E-propane can be produced from electrolysis of CO2 and water. The electrochemical system is catalysed by an imidazolium-functionalised Mo3P and is being researched at the Illinois Institute of Technology. It may have potential for the long term, especially in locations with abundant solar, wind or hydro power. However, as with all e-fuels, e-propane comes at a significant cost premium versus fossil LPG and bio-LPG.

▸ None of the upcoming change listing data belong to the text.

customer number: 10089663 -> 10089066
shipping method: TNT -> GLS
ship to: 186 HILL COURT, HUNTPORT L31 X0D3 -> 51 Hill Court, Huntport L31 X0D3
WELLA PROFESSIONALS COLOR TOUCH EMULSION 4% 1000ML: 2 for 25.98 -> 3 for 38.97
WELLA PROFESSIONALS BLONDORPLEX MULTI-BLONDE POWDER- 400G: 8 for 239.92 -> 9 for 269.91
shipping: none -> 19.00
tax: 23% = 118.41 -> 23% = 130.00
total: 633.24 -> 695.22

Ammonia: a limited alternative

Another option to mention is ammonia. Liquid ammonia is distributed in transportable cylinders for industrial refrigeration and metals heat treatment applications today. It is also used on rubber plantations to convert liquid latex to solid rubber. Packaged ammonia supply is often incorporated into specialty gases and chemical gases businesses in the industrial gases sector.

Ammonia is combustible and burns with a carbon-free flame. Its volumetric energy density is 12.7 MJ/litre, close to half that of LPG. If the ammonia is produced as blue, or green ammonia this could be a pathway to provide low-carbon heat. However, the toxicity of ammonia would prevent its use in domestic applications and limit its field of application to industrial settings.

In other words, it is not the best broad option as an alternative here, though it could have its place.